Google by Glen Counselling. Counselling near me. Please note that I use the words "therapy for money addicts in London", "money addicts therapy in London", "counseling for money addicts in London", "money addicts counseling in London", "counselling for money addicts in London", "money addicts counselling in London", "London counselling for money addicts", "therapy for addicted to money in London", "addicted to money therapy in London", "counseling for addicted to money in London", "addicted to money counseling in London", "counselling for addicted to money in London", "addicted to money counselling in London", "London counselling for addicted to money", "counselling in Camden Town", "counselling in Kings Cross", "therapy for money obsession in London", "money obsession therapy in London", "counseling for money obsession in London", "money obsession counseling in London", "counselling for money obsession in London", "money obsession counselling in London", "London counselling for money obsession", "therapy for money addiction in London", "money addiction therapy in London", "counseling for money addiction in London", "money addiction counseling in London", "counselling for money addiction in London", "money addiction counselling in London", "London counselling for money addiction", "counsellor for trading addiction in central London", "trading addiction counsellor in central London", "counselor for addiction to money in central London", "addiction to money counselor in central London", "therapist for money addict in central London", "money addict therapist in central London", "psychotherapy for money addiction in London", "money addiction psychotherapy in London", "psychotherapist for addiction to money in central London, "addiction to money psychotherapist in central London", interchangeably. I am trained & accredited as an addiction counsellor, psychotherapist & therapist to help money addicts with their money addictions and I am happy to discuss differences between those therapies with you.
2D QR Code Counselling London Psychotherapy

Counselling London - Money Addiction, Trading Addiction, Auctions Addiction - Psychotherapy London
Money Obsessed - Addicted To Money, Money Addiction, Money Obsession

Money addiction, money obsession, addicted to money, saving obsession
Money Focused - Counselling For Money Obsession

All of us need money in life and to be financially secure, have financial health, may be important to us. If we don't have enough (whatever enough is for us) we may fear becoming anxious or depressed. Money may mean or be the world to us. We may have lots of fantasies, magical beliefs about money. We and others, putting everything else above money around us may measure ourselves by the amounts of money we have. Wealth can often be seen as something to be admired, celebrated (see also Obsession With Wealth). Yet for some of us the pursuit of wealth can become the be all and end all, sacrificing our self - who we are, and others, putting everything else above money - our partner, family, friends, forsaking other passions, desire. Some may also find it hard to develop meaningful relationships, have fun, playfulness, laughter, pleasure in our life in the process. Deeply lonely, alone inside, our money-focused life may be at the cost of overlooking other aspects of our life - our body, feelings, mind, sexuality, spirituality.

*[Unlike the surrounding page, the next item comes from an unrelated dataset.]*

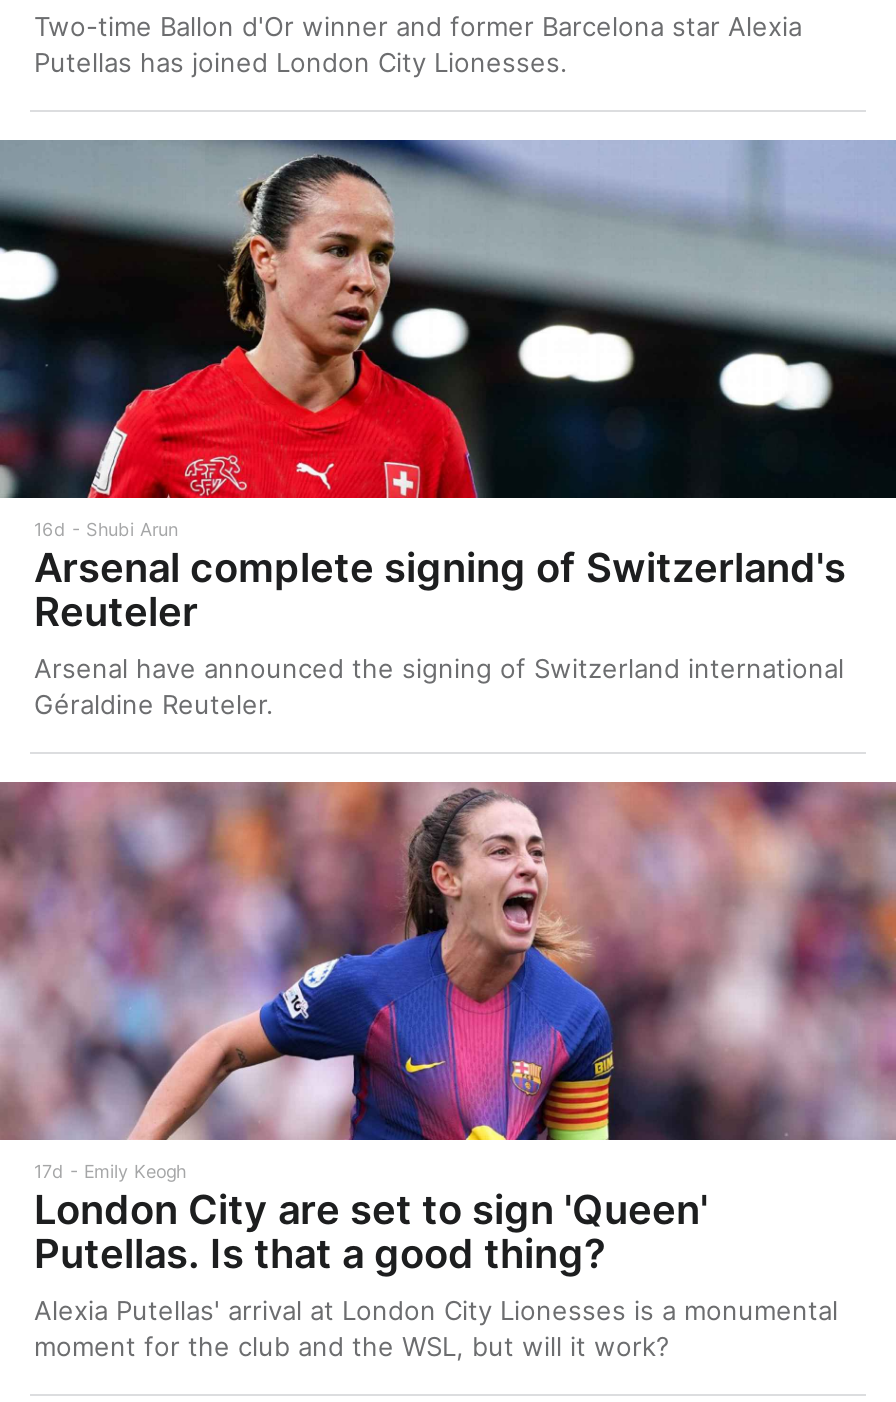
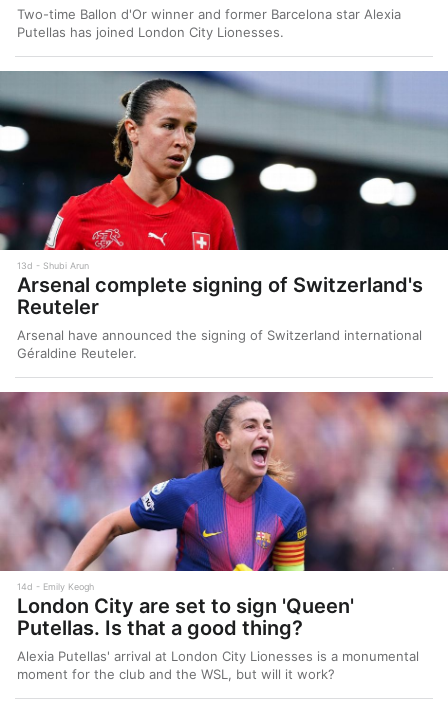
- 16d Shubi Arun
+ 13d Shubi Arun

- 17d Emily Keogh
+ 14d Emily Keogh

Role Of Money in Childhood The role money played in our childhood - the messages it gave us, may influence the connections we make about money now. At some level, we may be living out our family story about money and how secure we felt may affect our attitude to money now. There maybe a generational link of over-valuing money, "money addicts" in our family, or conversely, our family may have been poor, and we are determined to make as much money as possible, as if to make up for something, which may point to our relationship style. Material, emotional deprivation from our past may be our prime motivator (see also Unhealed Wounds). Sometimes the powerful vows and promises we make when younger, e.g. "we will never be poor, must always have lots of money, we'll show them" may overwhelmingly dominate our life now. Living up to this may take its toll in other areas, which we may have ignored.

Money addiction or obsession with saving money
Money Obsessed - Counselling For Money Obsession

Addiction Counselling & Psychotherapy for Addicts in Central London

Obsessed With Money Some of us may have become too dependent on money. People obsessed with money may have a money spending addiction, be obsessed with saving money, have an obsession with wealth or a trading addiction. Our money obsession may also include being addicted to buying new things, online auctions, spending sprees, compulsive shopping, having a shopping addiction.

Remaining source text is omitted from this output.